By John Terhune
BU News Service
An Everett man convicted of conspiring to aid ISIS was sentenced to 30 years in prison at a resentencing hearing in U.S. District Court Monday. The sentence, handed down by Senior District Judge Douglas P. Woodlock, will extend the domestic terrorist’s jail time by two years, even after the U.S. Court of Appeals overturned one of his convictions in August 2019.
David Daoud Wright was convicted in October 2017 of conspiracy to provide material support to a foreign terrorist organization, conspiracy to commit acts of terrorism transcending national boundaries and obstruction of justice.
He was initially sentenced to 28 years in prison, but on appeal, the First Circuit vacated one terrorism charge because the trial court judge gave the jury inaccurate instructions. The case was remanded to the district court and reassigned to Judge Woodlock.
Much of Monday’s hearing revolved around technical questions, with the attorneys for Wright and the government arguing for different sentencing guidelines. Woodlock generally sided with the defense on these issues, chastising the prosecution for failing to appeal the original case’s erroneous sentencing guidelines to the First Circuit.
“Nobody bothered to do it because nobody thought that it would be that important,” said the judge.
Still, Woodlock sentenced Wright to 30 years in prison, two more than he received in the original 2017 hearing. The judge said he was “not bound to the previous sentence, either upward or downward,” and that the severity of the remaining terrorism charge allowed the court to impose a significant sentence.
According to court documents, Wright formed an ISIS cell with his uncle, Usaamah Abdullah Rahim, and Nicholas Rovinski in 2014. By May 2015, the three were actively planning to murder and behead Pamela Geller, an anti-Mulsim activist targeted by ISIS.
During Monday’s proceedings, the prosecution emphasized Wright’s role as the leader of the group.
“The defendant was a sophisticated recruiter, a master manipulator,” said Assistant U.S. Attorney B. Stephanie Siegmann. “This was someone that hated the United States that wanted people to die.”

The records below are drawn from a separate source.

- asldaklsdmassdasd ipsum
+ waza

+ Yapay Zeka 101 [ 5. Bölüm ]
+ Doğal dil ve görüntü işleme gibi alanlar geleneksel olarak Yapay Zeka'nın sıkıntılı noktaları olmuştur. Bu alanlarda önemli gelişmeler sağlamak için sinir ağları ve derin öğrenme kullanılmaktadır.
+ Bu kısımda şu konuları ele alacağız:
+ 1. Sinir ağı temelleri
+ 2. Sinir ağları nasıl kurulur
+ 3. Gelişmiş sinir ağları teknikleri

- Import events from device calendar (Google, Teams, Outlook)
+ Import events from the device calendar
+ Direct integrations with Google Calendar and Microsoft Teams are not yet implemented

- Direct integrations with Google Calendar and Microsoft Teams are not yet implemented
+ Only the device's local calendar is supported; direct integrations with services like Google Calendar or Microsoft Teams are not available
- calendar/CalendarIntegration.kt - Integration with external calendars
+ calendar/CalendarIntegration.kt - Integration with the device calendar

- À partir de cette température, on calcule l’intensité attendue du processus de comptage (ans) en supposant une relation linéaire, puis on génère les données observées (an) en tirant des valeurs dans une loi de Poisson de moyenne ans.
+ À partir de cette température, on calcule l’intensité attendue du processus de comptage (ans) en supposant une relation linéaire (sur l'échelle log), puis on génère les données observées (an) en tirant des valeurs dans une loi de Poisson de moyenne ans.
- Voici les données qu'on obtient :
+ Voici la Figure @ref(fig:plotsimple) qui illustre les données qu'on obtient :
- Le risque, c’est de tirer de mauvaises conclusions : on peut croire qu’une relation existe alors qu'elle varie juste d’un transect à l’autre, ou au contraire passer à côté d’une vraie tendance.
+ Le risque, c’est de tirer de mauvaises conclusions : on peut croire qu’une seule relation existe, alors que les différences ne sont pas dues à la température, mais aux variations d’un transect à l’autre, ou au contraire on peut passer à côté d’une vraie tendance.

Wright’s defense team attempted to characterize the defendant as a social misfit merely roleplaying a terrorist. Addressing the court, defense counsel Jessica Hedges called Wright “an extreme case of failure to launch.”
She said that he retreated deep into an online world after dropping out of college, becoming obsessed with Islamic extremist ideology “just like he became obsessed with League of Legends,” a popular video game.
Judge Woodlock was unreceptive to this argument.
“There are some things that you don’t roleplay,” he said.
Still, Woodlock disagreed with the prosecution’s assertion that Wright should face a life sentence, citing the defendant’s capacity for redemption.
“I hope it’s clear enough for Mr. Wright to see there is a light at the end of the tunnel,” he said. “But it’s a long tunnel.”